» **Instructions for the task**:
A complete answer lists every line of the entries below where the string "vehicle" appears.
----
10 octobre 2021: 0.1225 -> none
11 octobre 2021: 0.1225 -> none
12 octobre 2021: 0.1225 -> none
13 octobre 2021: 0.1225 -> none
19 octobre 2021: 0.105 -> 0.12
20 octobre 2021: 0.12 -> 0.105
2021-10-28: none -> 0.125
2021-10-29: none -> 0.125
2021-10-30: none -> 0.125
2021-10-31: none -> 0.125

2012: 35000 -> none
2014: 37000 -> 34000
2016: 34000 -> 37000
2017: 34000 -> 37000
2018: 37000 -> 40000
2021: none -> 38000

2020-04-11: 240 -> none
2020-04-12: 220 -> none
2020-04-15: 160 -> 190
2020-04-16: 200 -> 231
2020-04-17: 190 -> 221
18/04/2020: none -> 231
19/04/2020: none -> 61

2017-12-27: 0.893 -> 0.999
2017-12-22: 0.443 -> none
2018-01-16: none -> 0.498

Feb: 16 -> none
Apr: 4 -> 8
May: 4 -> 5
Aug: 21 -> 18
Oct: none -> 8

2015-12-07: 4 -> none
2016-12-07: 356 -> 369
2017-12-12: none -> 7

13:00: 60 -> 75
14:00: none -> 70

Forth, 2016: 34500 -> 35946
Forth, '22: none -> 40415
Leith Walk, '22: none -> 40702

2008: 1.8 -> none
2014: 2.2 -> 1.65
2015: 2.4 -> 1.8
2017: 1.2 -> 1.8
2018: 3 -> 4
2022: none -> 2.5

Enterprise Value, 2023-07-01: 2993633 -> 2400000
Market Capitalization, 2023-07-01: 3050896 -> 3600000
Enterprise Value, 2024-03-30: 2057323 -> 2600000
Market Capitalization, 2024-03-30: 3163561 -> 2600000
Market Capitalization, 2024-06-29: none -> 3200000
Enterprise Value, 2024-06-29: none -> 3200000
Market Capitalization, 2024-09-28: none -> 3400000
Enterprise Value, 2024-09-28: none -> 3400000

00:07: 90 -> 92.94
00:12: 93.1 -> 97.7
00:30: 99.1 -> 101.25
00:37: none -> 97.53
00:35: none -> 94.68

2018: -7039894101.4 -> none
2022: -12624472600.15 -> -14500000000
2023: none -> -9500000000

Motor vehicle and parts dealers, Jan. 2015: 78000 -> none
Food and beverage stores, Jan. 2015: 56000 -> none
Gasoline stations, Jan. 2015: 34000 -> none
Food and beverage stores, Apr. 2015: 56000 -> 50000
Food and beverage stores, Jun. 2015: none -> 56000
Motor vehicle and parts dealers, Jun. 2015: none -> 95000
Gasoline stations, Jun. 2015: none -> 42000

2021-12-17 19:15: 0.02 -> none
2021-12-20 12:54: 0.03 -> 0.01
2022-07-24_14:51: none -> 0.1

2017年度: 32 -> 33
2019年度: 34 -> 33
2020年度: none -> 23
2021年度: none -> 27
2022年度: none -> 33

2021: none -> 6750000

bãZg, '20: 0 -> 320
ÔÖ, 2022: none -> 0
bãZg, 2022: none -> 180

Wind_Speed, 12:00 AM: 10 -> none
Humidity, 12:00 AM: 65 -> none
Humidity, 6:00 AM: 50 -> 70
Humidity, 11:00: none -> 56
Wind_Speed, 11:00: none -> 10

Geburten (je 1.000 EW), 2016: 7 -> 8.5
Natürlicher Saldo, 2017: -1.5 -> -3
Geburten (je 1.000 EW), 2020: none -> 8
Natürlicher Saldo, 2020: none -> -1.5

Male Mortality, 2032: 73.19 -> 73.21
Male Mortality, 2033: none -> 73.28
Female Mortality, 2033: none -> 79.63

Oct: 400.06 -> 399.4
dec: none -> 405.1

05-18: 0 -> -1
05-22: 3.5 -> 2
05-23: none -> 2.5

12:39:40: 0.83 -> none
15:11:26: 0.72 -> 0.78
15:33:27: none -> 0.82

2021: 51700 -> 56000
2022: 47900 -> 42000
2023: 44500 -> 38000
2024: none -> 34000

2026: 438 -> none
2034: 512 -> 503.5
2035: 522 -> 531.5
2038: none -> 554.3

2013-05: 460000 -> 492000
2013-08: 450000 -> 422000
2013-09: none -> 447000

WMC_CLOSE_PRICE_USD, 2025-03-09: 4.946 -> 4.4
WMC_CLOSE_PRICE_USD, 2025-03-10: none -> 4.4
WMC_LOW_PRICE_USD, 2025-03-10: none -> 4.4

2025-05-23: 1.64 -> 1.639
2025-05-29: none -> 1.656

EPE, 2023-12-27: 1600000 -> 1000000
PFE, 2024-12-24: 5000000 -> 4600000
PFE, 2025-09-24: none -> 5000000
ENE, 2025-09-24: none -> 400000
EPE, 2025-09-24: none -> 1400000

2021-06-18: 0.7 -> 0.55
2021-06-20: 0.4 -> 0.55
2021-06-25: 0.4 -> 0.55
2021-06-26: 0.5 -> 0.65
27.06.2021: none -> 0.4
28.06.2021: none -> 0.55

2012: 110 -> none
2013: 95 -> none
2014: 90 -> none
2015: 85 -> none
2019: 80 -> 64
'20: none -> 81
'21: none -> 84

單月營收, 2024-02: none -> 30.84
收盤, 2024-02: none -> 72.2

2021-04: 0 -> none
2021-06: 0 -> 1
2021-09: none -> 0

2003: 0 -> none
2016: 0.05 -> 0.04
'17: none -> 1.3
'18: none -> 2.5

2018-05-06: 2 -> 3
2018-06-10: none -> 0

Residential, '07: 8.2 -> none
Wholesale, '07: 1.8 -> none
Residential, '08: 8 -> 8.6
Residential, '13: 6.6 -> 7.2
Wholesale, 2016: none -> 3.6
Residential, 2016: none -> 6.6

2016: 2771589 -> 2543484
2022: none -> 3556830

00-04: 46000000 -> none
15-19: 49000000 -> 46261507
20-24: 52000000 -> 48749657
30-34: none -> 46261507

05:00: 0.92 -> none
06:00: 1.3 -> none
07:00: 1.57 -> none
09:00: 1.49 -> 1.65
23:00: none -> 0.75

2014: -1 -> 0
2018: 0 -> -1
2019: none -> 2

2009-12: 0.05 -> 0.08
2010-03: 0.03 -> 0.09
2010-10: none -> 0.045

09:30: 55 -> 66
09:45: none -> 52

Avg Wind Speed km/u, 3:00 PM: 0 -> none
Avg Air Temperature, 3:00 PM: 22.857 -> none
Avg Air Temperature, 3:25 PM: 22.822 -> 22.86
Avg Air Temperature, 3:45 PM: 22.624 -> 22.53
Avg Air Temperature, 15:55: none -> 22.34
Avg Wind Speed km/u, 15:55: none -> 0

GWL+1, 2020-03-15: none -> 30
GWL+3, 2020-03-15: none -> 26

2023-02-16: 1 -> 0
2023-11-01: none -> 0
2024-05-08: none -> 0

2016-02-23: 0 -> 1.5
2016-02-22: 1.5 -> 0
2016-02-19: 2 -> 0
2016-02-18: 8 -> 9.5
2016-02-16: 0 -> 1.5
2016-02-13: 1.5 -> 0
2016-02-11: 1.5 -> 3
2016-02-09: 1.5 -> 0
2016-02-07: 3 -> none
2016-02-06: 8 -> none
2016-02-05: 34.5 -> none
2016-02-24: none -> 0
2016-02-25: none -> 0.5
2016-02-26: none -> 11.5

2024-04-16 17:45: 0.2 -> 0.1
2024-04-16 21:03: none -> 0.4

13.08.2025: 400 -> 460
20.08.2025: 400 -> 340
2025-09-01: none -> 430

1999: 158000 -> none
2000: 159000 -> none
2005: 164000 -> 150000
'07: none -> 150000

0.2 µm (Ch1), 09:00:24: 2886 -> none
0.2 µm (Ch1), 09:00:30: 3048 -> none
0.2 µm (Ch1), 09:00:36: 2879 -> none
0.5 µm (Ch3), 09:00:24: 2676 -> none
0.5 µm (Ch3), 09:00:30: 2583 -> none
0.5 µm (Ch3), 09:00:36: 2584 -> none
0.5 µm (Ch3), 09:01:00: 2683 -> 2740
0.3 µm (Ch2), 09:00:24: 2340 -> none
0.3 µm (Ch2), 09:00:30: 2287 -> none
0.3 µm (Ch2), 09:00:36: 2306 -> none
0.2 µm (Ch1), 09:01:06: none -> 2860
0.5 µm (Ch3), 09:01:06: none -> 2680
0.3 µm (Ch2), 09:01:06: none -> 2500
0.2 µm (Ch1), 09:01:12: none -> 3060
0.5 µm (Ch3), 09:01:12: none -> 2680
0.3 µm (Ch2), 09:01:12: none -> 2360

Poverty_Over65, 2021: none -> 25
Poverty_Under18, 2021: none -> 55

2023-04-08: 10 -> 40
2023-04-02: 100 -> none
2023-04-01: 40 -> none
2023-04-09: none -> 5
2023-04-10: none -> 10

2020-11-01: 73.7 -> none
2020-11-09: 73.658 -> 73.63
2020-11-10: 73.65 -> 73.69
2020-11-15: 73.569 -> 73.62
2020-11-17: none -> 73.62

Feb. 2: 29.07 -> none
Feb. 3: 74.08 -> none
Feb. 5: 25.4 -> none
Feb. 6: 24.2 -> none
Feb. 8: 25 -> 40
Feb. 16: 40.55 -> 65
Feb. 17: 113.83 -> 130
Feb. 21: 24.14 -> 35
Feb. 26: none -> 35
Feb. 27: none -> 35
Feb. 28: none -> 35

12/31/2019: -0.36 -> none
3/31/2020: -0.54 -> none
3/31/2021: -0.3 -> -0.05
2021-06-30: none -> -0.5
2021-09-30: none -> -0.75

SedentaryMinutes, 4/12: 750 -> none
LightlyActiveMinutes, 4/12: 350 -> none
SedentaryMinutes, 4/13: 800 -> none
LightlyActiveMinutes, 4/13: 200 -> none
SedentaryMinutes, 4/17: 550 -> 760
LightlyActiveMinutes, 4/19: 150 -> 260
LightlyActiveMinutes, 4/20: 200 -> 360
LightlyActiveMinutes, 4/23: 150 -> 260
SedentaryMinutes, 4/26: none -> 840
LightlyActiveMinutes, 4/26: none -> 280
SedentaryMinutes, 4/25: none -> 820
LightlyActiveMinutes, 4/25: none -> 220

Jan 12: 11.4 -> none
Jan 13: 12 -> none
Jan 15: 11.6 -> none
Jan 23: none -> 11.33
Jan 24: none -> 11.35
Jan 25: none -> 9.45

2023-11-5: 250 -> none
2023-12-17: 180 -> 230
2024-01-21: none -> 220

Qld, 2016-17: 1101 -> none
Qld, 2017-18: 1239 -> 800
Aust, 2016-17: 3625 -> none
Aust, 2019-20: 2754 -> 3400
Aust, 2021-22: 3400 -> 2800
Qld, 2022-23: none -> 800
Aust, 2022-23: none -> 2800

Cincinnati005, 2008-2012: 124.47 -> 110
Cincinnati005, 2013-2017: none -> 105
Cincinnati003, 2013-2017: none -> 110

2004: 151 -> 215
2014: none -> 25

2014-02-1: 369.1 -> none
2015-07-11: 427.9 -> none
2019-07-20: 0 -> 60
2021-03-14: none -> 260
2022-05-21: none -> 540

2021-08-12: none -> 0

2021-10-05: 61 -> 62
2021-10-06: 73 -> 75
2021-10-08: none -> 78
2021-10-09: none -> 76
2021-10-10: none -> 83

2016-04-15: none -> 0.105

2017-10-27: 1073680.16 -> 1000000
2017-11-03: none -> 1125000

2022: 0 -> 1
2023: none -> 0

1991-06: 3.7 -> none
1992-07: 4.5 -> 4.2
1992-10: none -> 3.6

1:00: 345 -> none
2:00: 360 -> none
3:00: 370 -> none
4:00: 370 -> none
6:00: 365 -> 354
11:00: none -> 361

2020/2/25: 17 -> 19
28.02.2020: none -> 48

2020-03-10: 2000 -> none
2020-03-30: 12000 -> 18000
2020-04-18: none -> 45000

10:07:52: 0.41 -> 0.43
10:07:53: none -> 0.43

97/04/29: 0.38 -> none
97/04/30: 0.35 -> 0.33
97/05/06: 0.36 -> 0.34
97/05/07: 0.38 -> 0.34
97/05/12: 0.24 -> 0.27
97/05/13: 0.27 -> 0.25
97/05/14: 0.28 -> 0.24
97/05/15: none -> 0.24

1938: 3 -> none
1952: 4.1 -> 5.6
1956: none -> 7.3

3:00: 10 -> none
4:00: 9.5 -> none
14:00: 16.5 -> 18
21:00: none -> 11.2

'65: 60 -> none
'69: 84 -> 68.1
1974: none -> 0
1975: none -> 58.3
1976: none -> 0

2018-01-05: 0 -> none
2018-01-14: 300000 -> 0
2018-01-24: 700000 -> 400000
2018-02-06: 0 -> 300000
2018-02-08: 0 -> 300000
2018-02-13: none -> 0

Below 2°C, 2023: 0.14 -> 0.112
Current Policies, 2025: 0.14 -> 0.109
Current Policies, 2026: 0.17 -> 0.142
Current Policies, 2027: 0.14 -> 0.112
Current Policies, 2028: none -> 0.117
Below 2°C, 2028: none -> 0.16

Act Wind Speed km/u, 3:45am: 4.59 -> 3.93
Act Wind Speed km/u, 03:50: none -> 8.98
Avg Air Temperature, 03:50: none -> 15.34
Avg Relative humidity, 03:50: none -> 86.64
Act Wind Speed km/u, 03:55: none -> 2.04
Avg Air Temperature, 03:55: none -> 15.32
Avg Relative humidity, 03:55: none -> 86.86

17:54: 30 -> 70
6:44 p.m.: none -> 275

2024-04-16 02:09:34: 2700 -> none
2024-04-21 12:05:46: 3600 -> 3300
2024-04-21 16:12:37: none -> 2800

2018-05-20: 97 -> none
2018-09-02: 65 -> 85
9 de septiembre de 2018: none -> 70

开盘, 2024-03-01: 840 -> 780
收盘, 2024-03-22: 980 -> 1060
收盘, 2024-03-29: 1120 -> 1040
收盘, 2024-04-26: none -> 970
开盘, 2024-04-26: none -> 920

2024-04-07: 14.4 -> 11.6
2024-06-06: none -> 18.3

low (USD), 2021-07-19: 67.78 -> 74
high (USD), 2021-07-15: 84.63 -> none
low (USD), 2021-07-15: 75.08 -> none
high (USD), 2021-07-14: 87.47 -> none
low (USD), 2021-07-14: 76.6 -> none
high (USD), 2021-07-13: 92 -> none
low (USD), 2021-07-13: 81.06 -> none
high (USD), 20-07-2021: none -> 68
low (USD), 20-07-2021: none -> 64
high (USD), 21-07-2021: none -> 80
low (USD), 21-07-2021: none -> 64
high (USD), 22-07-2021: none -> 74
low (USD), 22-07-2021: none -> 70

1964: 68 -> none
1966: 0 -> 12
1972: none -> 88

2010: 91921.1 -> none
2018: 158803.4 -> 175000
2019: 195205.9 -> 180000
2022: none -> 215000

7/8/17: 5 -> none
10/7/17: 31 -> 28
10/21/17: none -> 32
----
» **Result of this task**:
Motor vehicle and parts dealers, Jan. 2015: 78000 -> none
Motor vehicle and parts dealers, Jun. 2015: none -> 95000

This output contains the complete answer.